There are other factors that at times make my spirit go down and I feel my work has become even tougher. The media in Pakistan is being pushed by contradictory forces. Religious fundamentalists want to keep women between four walls and liberal civil society wants to empower them.

Our gender-based radio programmes try to reverse stereotyping women as passive victims and sufferers through oral testimonies from far flung areas that reflect women’s courage, leadership and resilience and portray women’s development in Pakistan. The journey thus far may be satisfying but it feels like everyday there is another mountain to climb. Such is the nature of Pakistani society. But the struggle has to continue. There is simply no other option.

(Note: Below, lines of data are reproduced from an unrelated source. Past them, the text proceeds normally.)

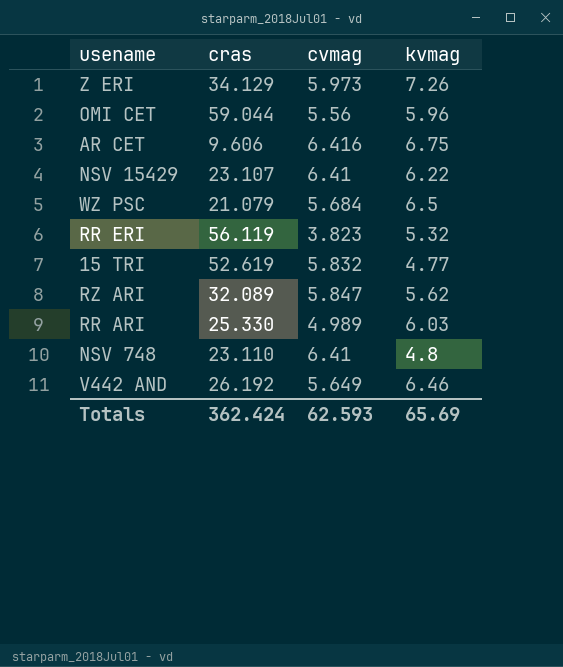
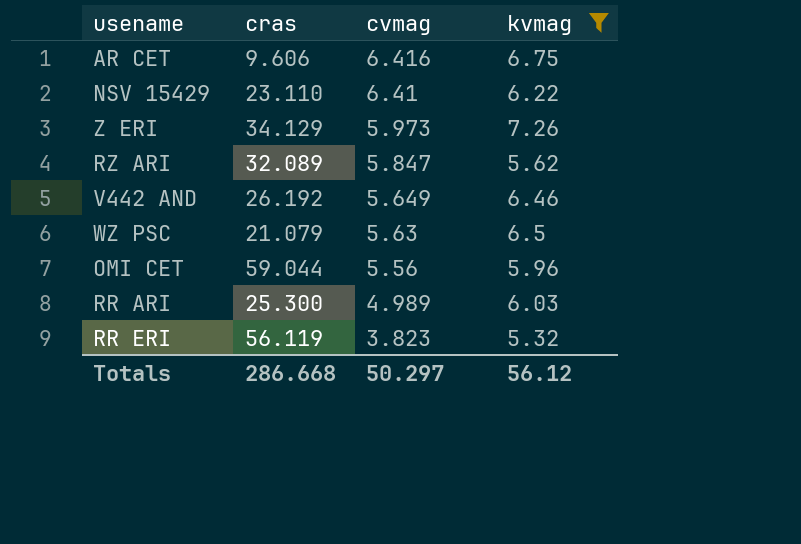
filter: none -> kvmag >= 5.32
row order: none -> cvmag descending
NSV 15429 | cras: 23.107 -> 23.110
WZ PSC | cvmag: 5.684 -> 5.63
RR ARI | cras: 25.330 -> 25.300
Totals | cras: 362.424 -> 286.668
Totals | cvmag: 62.593 -> 50.297
Totals | kvmag: 65.69 -> 56.12

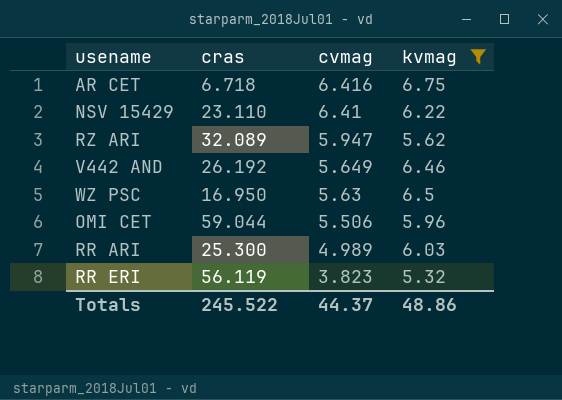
row Z ERI: 34.129 | 5.973 | 7.26 -> none
AR CET | cras: 9.606 -> 6.718
RZ ARI | cvmag: 5.847 -> 5.947
WZ PSC | cras: 21.079 -> 16.950
OMI CET | cvmag: 5.56 -> 5.506
Totals | cras: 286.668 -> 245.522
Totals | cvmag: 50.297 -> 44.37
Totals | kvmag: 56.12 -> 48.86

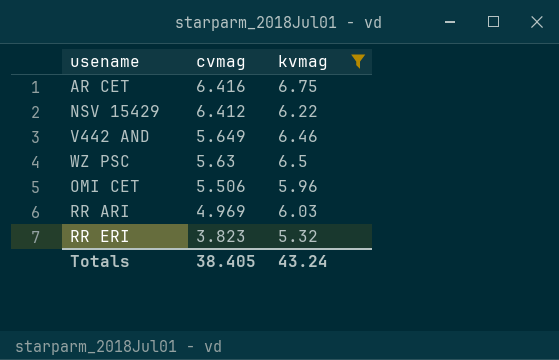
column cras | position: 2 -> none
row RZ ARI: 32.089 | 5.947 | 5.62 -> none
NSV 15429 | cvmag: 6.41 -> 6.412
RR ARI | cvmag: 4.989 -> 4.969
Totals | cvmag: 44.37 -> 38.405
Totals | kvmag: 48.86 -> 43.24

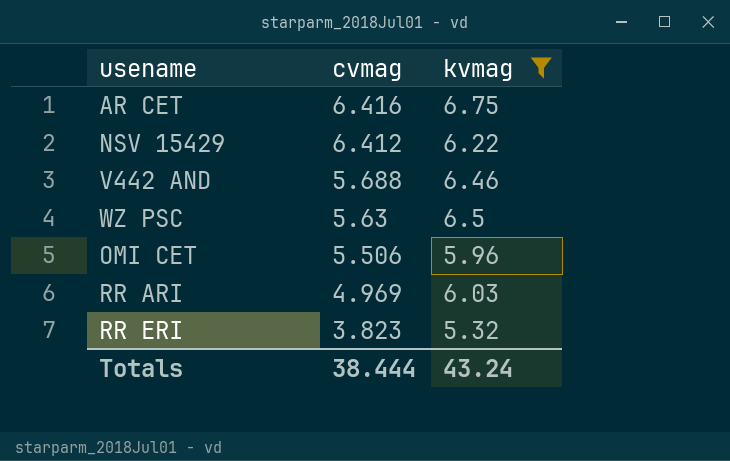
V442 AND | cvmag: 5.649 -> 5.688
Totals | cvmag: 38.405 -> 38.444

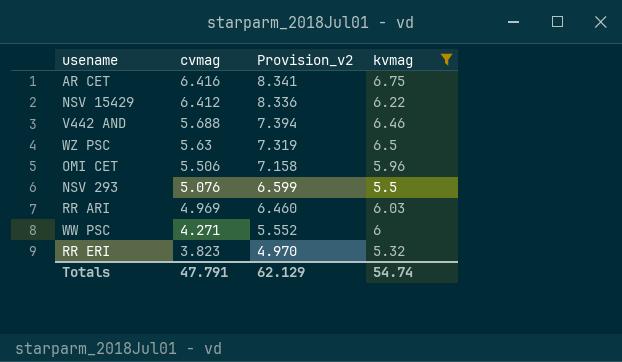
column Provision_v2 | formula: none -> [cvmag] * 1.3
row NSV 293: none -> 5.076 | 6.599 | 5.5
row WW PSC: none -> 4.271 | 5.552 | 6
Totals | cvmag: 38.444 -> 47.791
Totals | kvmag: 43.24 -> 54.74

Source: ChimeForChange.org


  1. You were not discriminated against because you mainly worked for yourself. However, that does not mean that other women are just as lucky. Women face gender discrimination and sexual harassment in their work places no matter how courageous and independent they are. The stories of their harassment at work are never published. Even if they are, the names of the men who harass them are not published. Why? The men harassing women workers run commercial establishments which provide advertisements to newspapers. Therefore, sexually harassment will go unreported. t is not just the regressive mullahs who inhibit the cause of women’s rights. Most men who sexually harass women belong to liberal and upper class backgrounds. Ever seen a mullah running a multi-national company? –Zoya Saeedy

  2. @Ms Tasneem!

    The progress on WOMEN UPLIFT is there but still have to spread at each and every corner. My reference is not limited to Pakistan only but other countries like Pakistan. My personal experience says that the great enemy of a women is women and the main strength of a women comes from herself. Even from the past we can observe that WOMEN has overshadowed MEN in many fields. Mother Teresa, Marie Curie, Nightingale are noble examples. Recently MALALA has set another example.